*** Opening GIVEN RECORDS ***
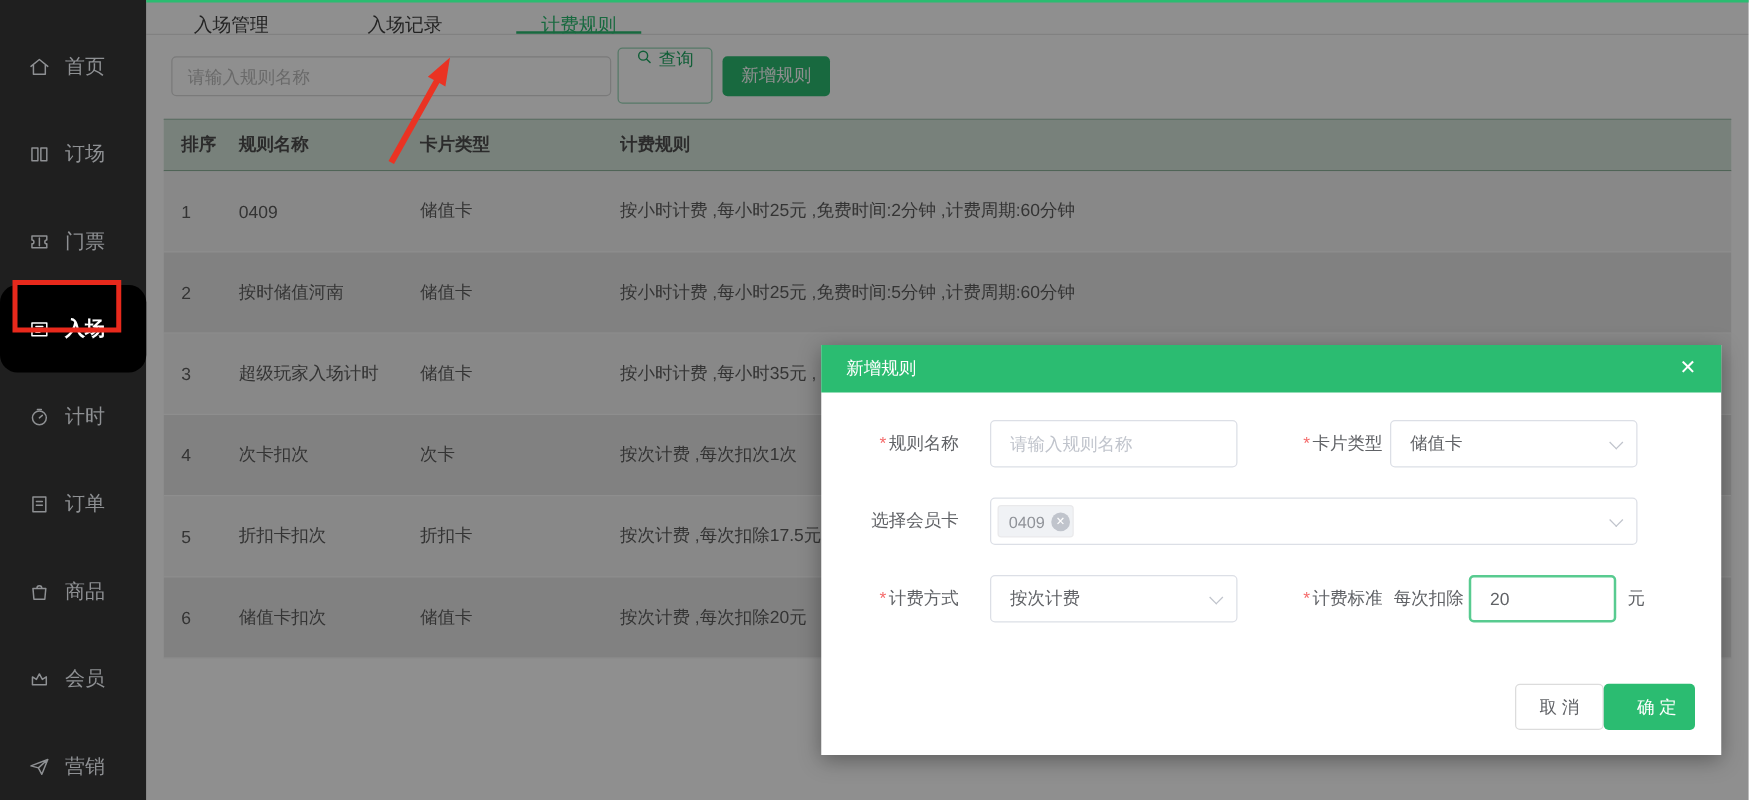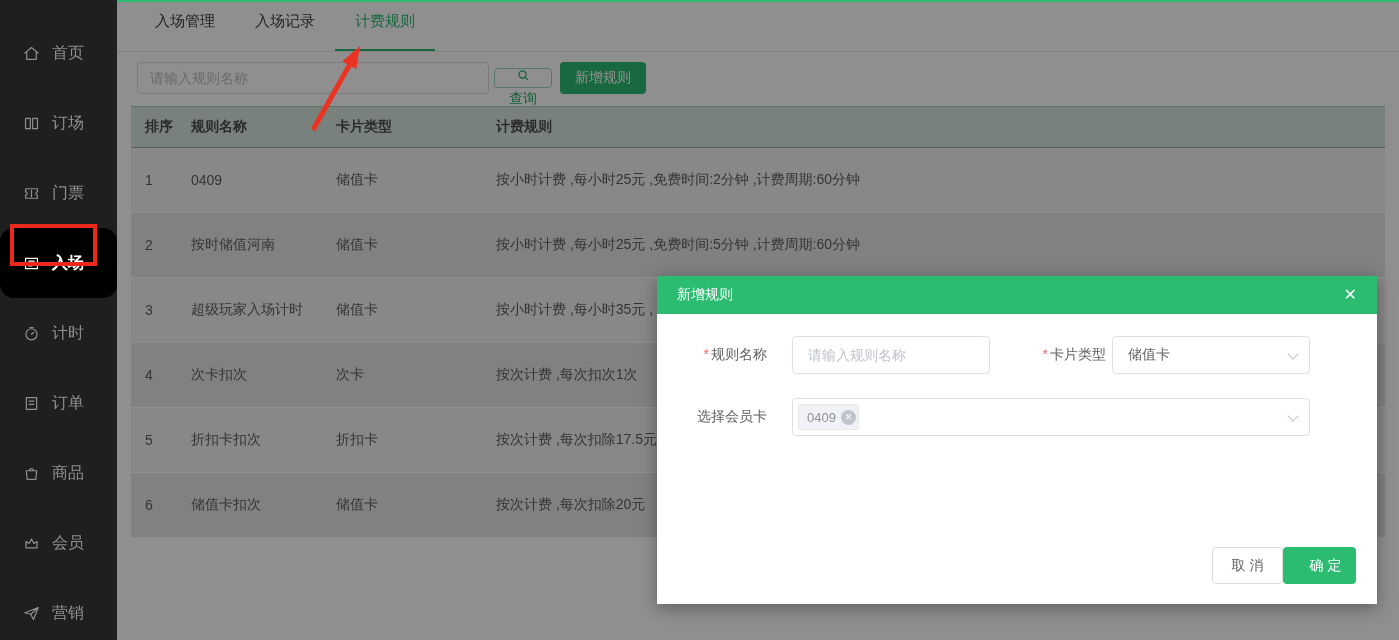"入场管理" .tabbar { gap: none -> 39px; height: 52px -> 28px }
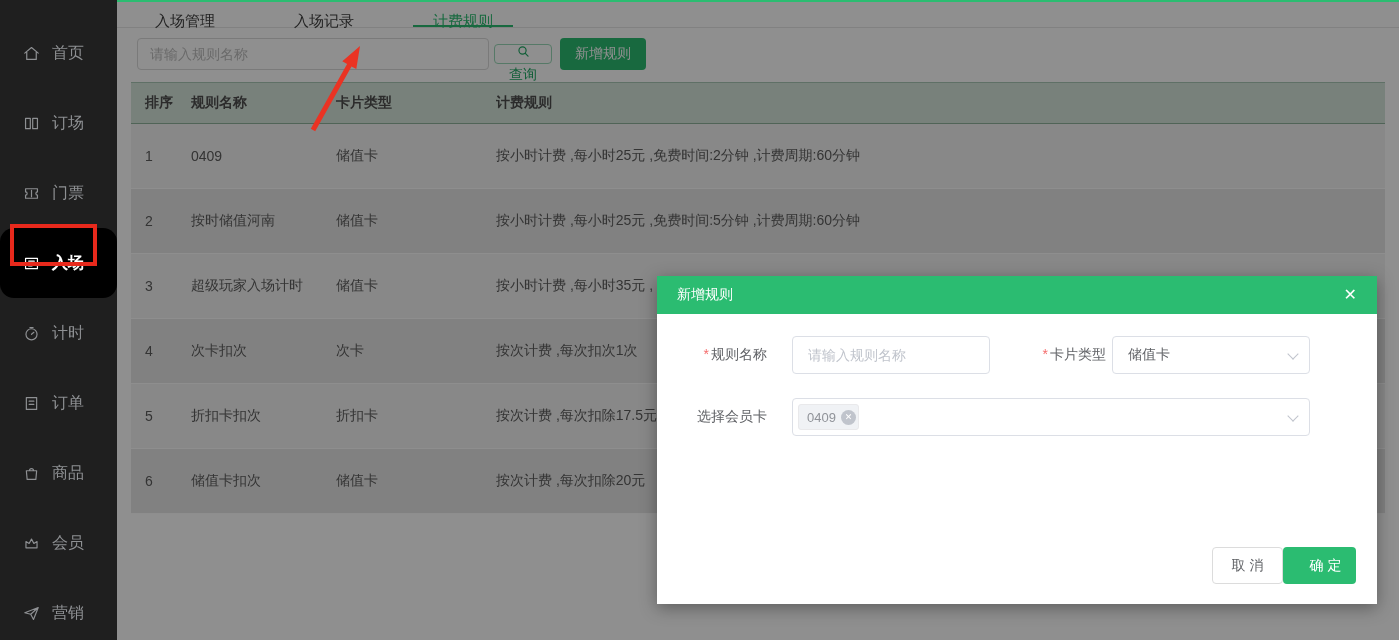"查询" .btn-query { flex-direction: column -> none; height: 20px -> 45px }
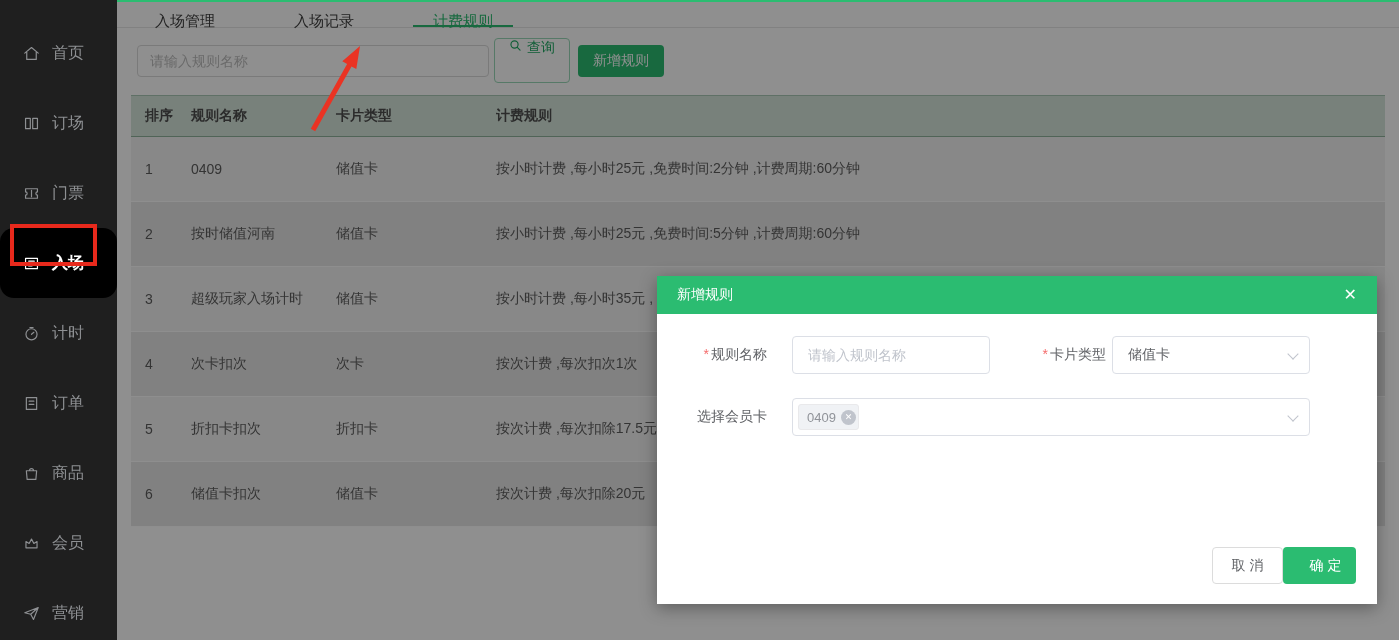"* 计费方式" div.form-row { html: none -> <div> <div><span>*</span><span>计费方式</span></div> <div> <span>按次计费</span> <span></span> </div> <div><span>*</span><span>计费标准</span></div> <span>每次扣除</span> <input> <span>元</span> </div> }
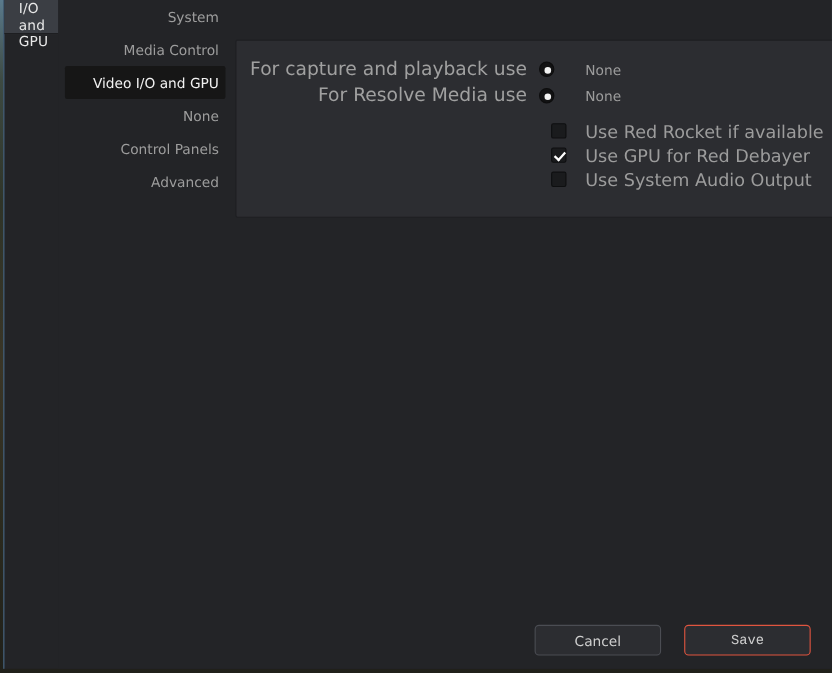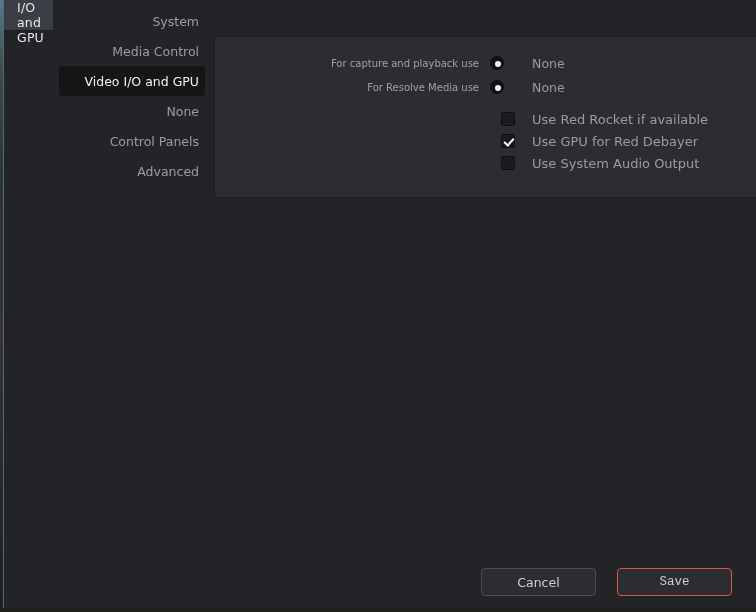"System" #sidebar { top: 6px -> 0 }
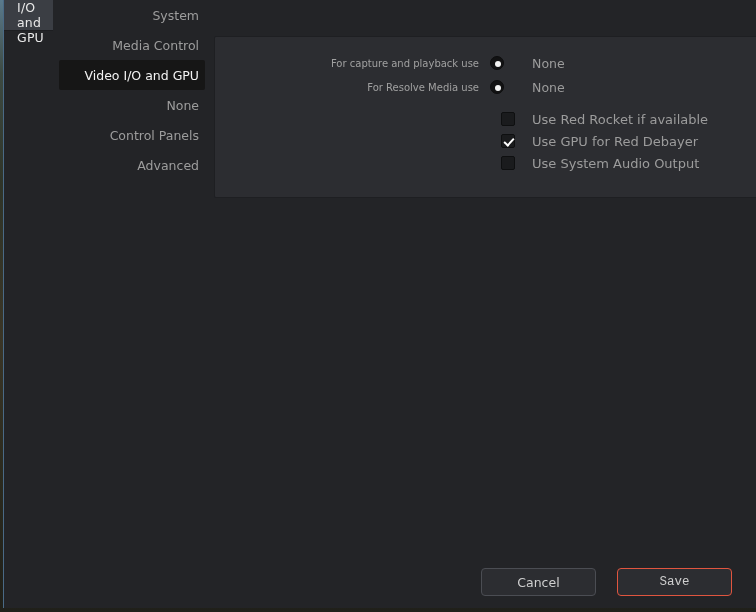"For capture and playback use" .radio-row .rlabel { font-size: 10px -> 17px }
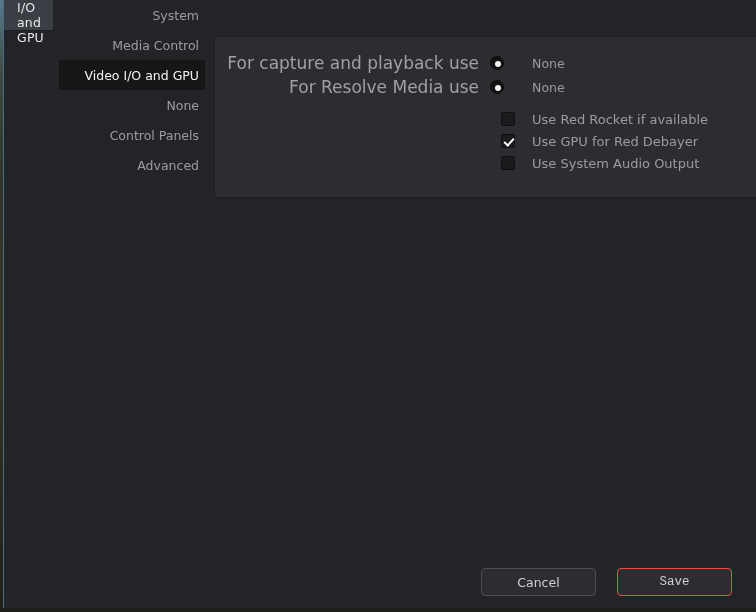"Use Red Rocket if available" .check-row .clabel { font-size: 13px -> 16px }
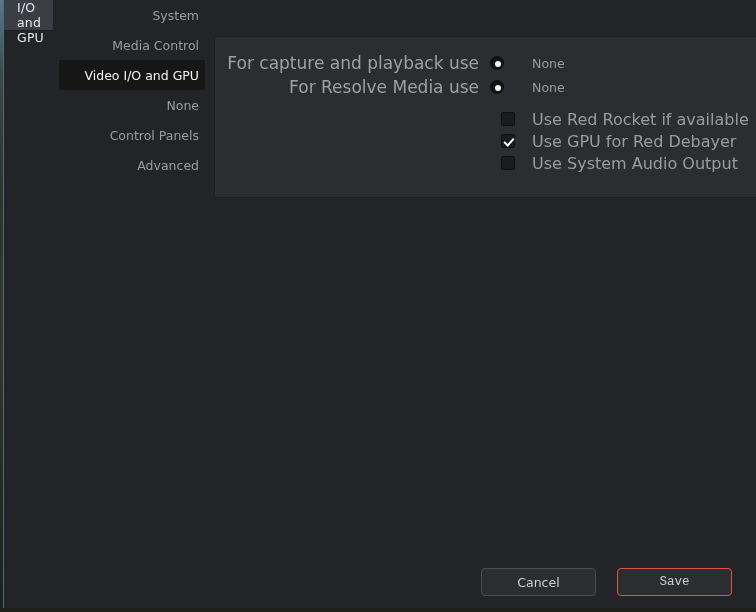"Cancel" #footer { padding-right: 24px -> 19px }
*** Closing GIVEN RECORDS ***
Repeat the material verbatim but without any of its pictures.

**TASK OUTPUT:**
"入场管理" .tabbar { gap: none -> 39px; height: 52px -> 28px }
"查询" .btn-query { flex-direction: column -> none; height: 20px -> 45px }
"* 计费方式" div.form-row { html: none -> <div> <div><span>*</span><span>计费方式</span></div> <div> <span>按次计费</span> <span></span> </div> <div><span>*</span><span>计费标准</span></div> <span>每次扣除</span> <input> <span>元</span> </div> }
"System" #sidebar { top: 6px -> 0 }
"For capture and playback use" .radio-row .rlabel { font-size: 10px -> 17px }
"Use Red Rocket if available" .check-row .clabel { font-size: 13px -> 16px }
"Cancel" #footer { padding-right: 24px -> 19px }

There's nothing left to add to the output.